Albert would balk. He couldn’t stand to be away from Iris and Alice. Even a night was too much. His devotion to his wife and child was admirable. Most men in Albert’s position had dozens of affairs, mistresses in every city. Albert seemed loyal, which meant he probably only had one. Perhaps she was in Burlington.

Leo looked up at the subject in front of him, the brooding house with the curtain of stone rising behind it. The late-February afternoon sun was a white lavender, the bare trees etching themselves on the horizon, looking like the exposed circulatory systems of massive, mysterious creatures. He touched the paint to the canvas and drew back. The three figures in the painting stared at him expectantly. There was something wrong, something incomprehensible about this subject.

There is the mistaken notion that wealth makes people content. It does the opposite, generally. It stirs a hunger in many—and no matter what they eat, they will never be full. A hole opens somewhere. Leo saw it all in a flash in that dying sunset, in the faces of his subjects and the color of the horizon. He examined his palette for a moment, concentrating on the Prussian blue and how he might make a ruinous sky of it.

“Mr.
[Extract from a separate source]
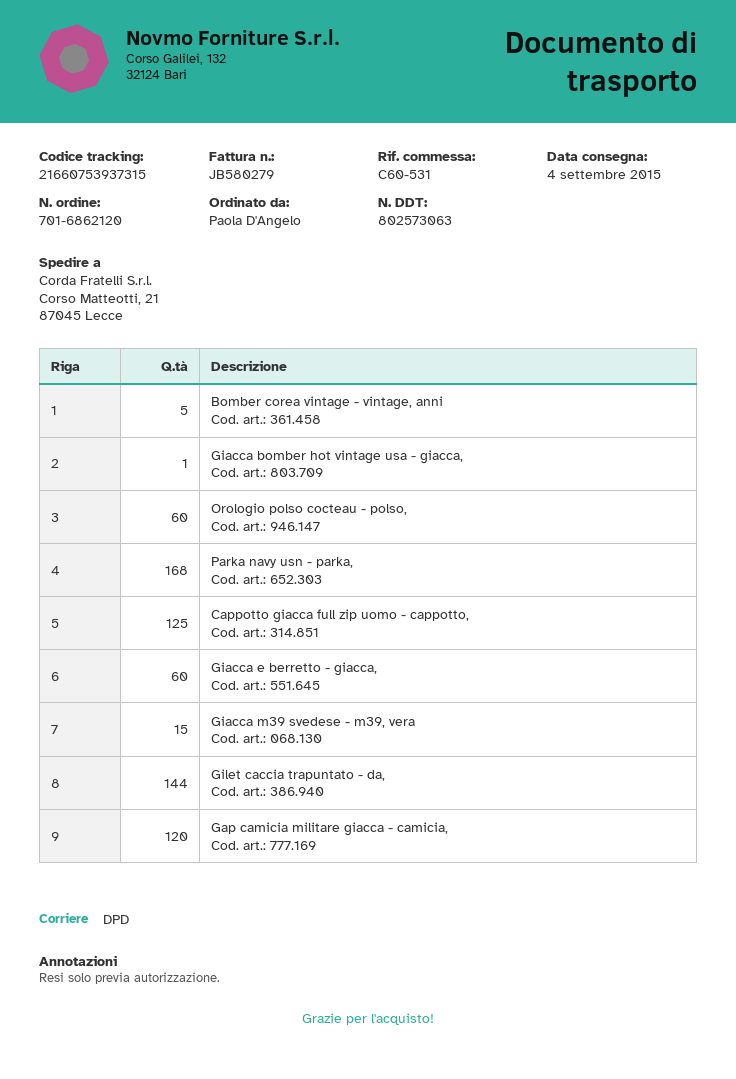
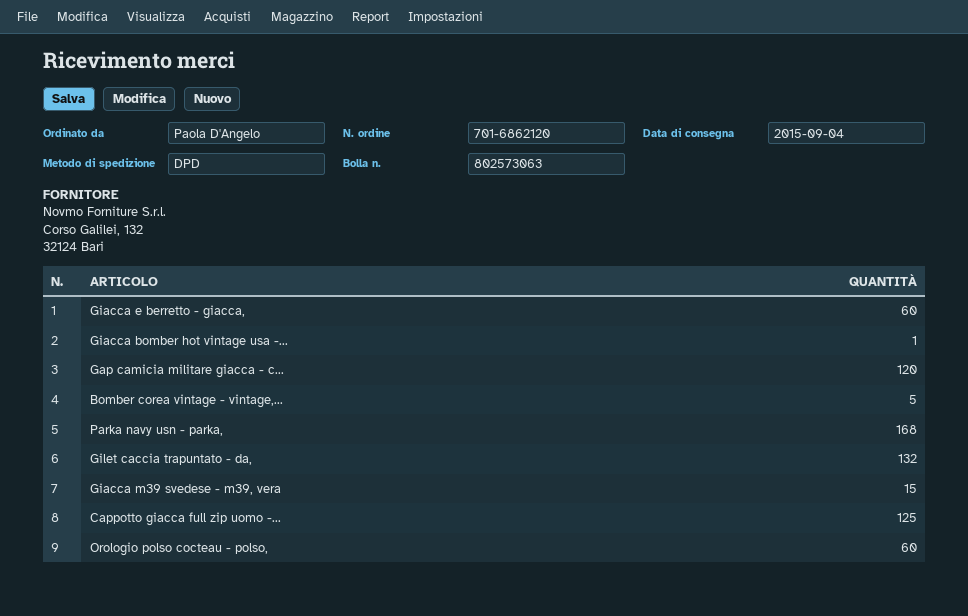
Gilet caccia trapuntato - da,: 144 -> 132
Holmes Nair?”

Two students had approached Leonard while he was staring at the painting, a boy and a girl. The boy was beautiful—his hair genuinely golden, a color poets wrote about but rarely saw. The girl had a smile like a dangerous question. The first thing that struck Leo was how alive they looked. In contrast to the surroundings, they were bright and flushed. They even had traces of sweat at the brow lines and under the eyes. The slight confusion of the clothes. The errant hair.

They had been up to something, and they didn’t mind that it showed.

“You’re Leonard Holmes Nair, aren’t you?” the boy said.

“I am,” Leo said.

“I saw your Orpheus One show in New York last year. I liked it very much, even more than Hercules.”

The boy had taste.

“You are interested in art?” Leo said.

“I am a poet.”

Leo approved of poets, generally, but it was very important not to let them get started on the subject of their work if you wanted to continue enjoying poetry.

“Would you mind very much if I took your photograph?” the boy asked.

“I suppose not,” Leo said, sighing.

As the boy raised his camera, Leo regarded his companion. The boy was pretty; the girl was interesting. Her eyes were fiercely intelligent. She had a notebook closely clutched to her chest in a way that suggested that whatever was in it was precious and probably against some rules. His painter’s eye and his deviant soul told him the girl was the one to watch of this pair. If there were students like those two at Ellingham Academy, perhaps the experiment was not a total waste.

“Are you also a poet?” Leo asked the girl politely.

“Absolutely not,” she replied. “I like some poems. I like Dorothy Parker.”

“I’m glad to hear it. I’m a friend of Dorothy’s.”

The boy was fiddling with the camera. It was one thing waiting for Cecil Beaton or Man Ray to find the right angle, but quite another to wait for this boy, however good his taste. The girl seemed to sense this and lose patience as well.

“Take it, Eddie,” she said.

The boy immediately took the photo.

“I don’t mean to be rude,” Leo said, intending to be as rude as he wished, “but I am losing the light.”

“Come on, Eddie, we better get back,” the girl said, smiling at Leo. “Thank you very much, Mr. Nair.”

The two continued on their way, the boy going one direction, and the girl another. Leo’s gaze followed the girl for a moment as she hurried toward the small building called Minerva House. He made a mental note to tell Dorothy about her, which he promptly misplaced on a cluttered side table in his mind. He rubbed between his eyes with his oilcloth. He had lost his vision of the house and its secrets. The moment was gone.

“Now is the cocktail hour,” he said. “That’s quite enough for today.”


2


“I WANT TO TALK ABOUT HOW I’M DOING,” STEVIE LIED.